Pour garantir l’indépendance du site, les fondateurs, dont M. Plenel qui a investi 500 000 euros à titre personnel, détiendront entre 57 % et 59 % du capital. Ils vont apporter 1,3 million d’euros. Des investisseurs partenaires, "acteurs dans le domaine des nouvelles technologies mais sans liens avec les puissances financières en place", sont appelés à investir entre 100 000 et 500 000 euros chacun. Une société des amis sera composée d’individuels mettant entre 5 000 et 50 000 euros chacun.

En France, les pionniers de Rue89 (www.rue89.com), se sont lancés le 6 mai 2007, jour du second tour de l’élection présidentielle. Quatre anciens de Libération, Pierre Haski, M. Mauriac, Pascal Riché et Arnaud Aubron, partis dans le cadre du plan de départ du quotidien début 2007, ont lancé ce site, qui "marie le journalisme professionnel et la culture participative de l’Internet".

PASSER À LA "VITESSE SUPÉRIEURE"

"Le lancement de MediaPart valide notre approche", estime M. Haski, cofondateur de rue 89. Il annonce que "la troisième phase de l’augmentation de capital" est en préparation. Rue89 recherche 2 millions d’euros. Cette phase devrait être bouclée au premier trimestre de 2008, les fondateurs et "les amis de rue89" détiendront 70 % du capital, le maître mot étant l’indépendance. Rue89 veut aussi créer une société des lecteurs internautes en partant du principe "qu’il est plus intéressant de devenir actionnaire que de s’abonner", selon M. Haski. Le site compte 450 000 visiteurs uniques par mois et un "bon niveau" de recettes publicitaires atteint en novembre. "Le journalisme était décrit comme moribond il y a un an. Or, il y a un avenir pour les journalistes sur Internet", affirme M. Haski. Signe des temps, les stagiaires des écoles de journalistes affluent.

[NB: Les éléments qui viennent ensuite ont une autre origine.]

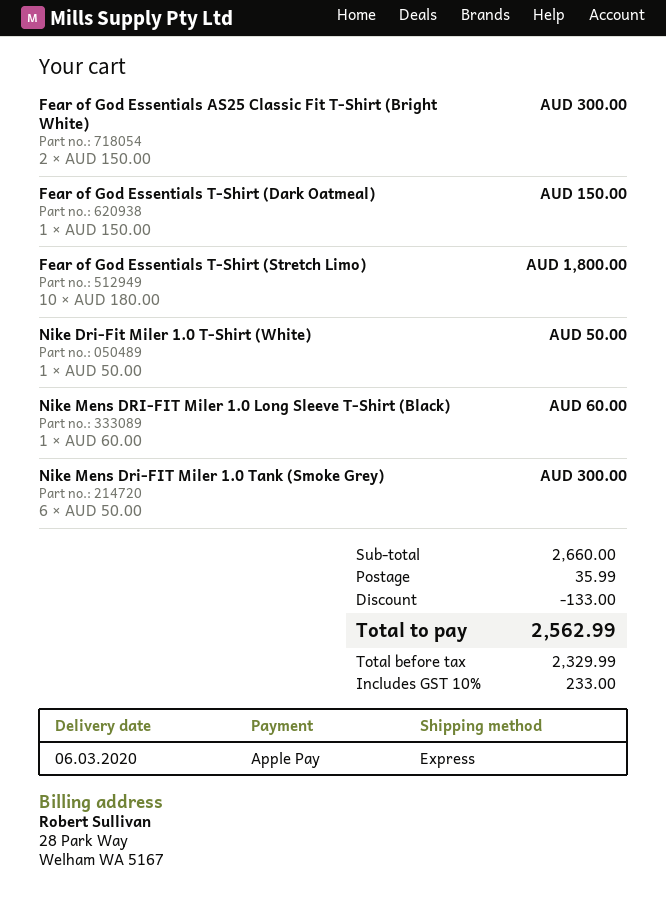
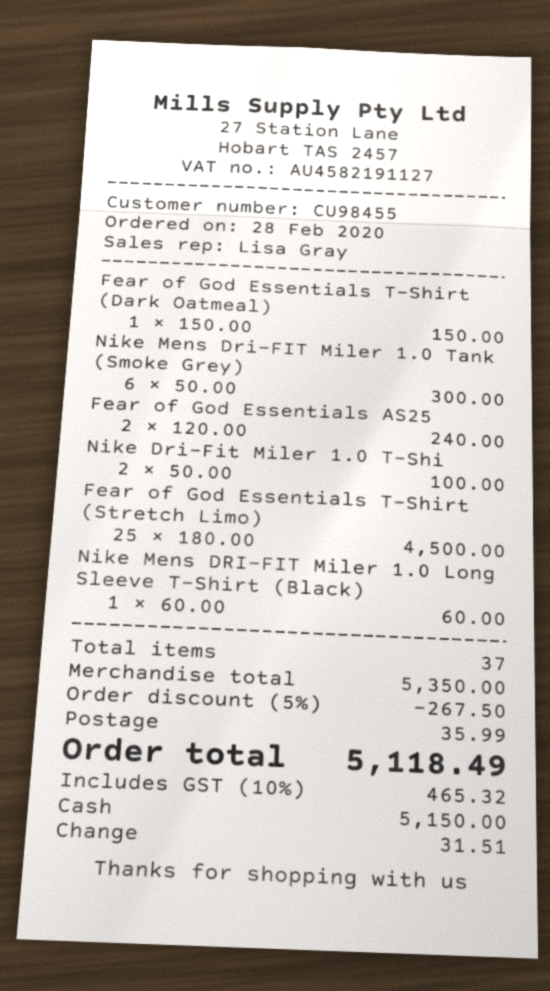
payment method: Apple Pay -> cash
Fear of God Essentials AS25 Classic Fit T-Shirt (Bright White): 2 x 150.00 = 300.00 -> 2 x 120.00 = 240.00
Fear of God Essentials T-Shirt (Stretch Limo): 10 x 180.00 = 1800.00 -> 25 x 180.00 = 4500.00
Nike Dri-Fit Miler 1.0 T-Shirt (White): 1 x 50.00 = 50.00 -> 2 x 50.00 = 100.00
subtotal: 2660.00 -> 5350.00
discount: 133.00 -> 267.50
tax: 10% = 233.00 -> 10% = 465.32
total: 2562.99 -> 5118.49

Le site "d’informations et d’enquête" Bakchich (www.bakchich.info) qui revendique un certain "mauvais esprit", annonce, après quinze mois d’existence, être "passé à la vitesse supérieure". Ce qui suppose de nouveaux partenaires financiers, dont la publicité. "Il faut au moins un million de visiteurs par mois pour intéresser les annonceurs", affirment ses responsables. Pour l’instant, les recettes publicitaires sont quasi-nulles. Bakchich, qui a enregistré, selon Google Analytics, 400 000 visiteurs en novembre, estime qu’il faudra trois ans pour trouver un réel équilibre économique.

Le journaliste Nicolas Beau, auteur de livres d’investigation, après onze ans passés au Canard Enchaîné, a rejoint le site, pour "tenter l’aventure du Net". En janvier 2008, Philippe Labarde (ancien directeur de la rédaction du Monde) deviendra président du comité éditorial de Backchich.

En octobre, le site ne comptait que trois permanents avec un budget de 10 000 euros par mois. Il était financé par deux mécènes, dont un opposant tunisien, ami de M. Beau. Depuis, 200 000 euros ont été levés dont 120 000 fournis par Jean-Jacques Coppée, un homme d’affaires belge et 80 000 euros par trois autres hommes d’affaires. L’équipe, qui est désormais passée à quatre permanents et une quinzaine de pigistes, espère arrondir les fins de mois avec la vente de la déclinaison de Backchich en version PDF et papier.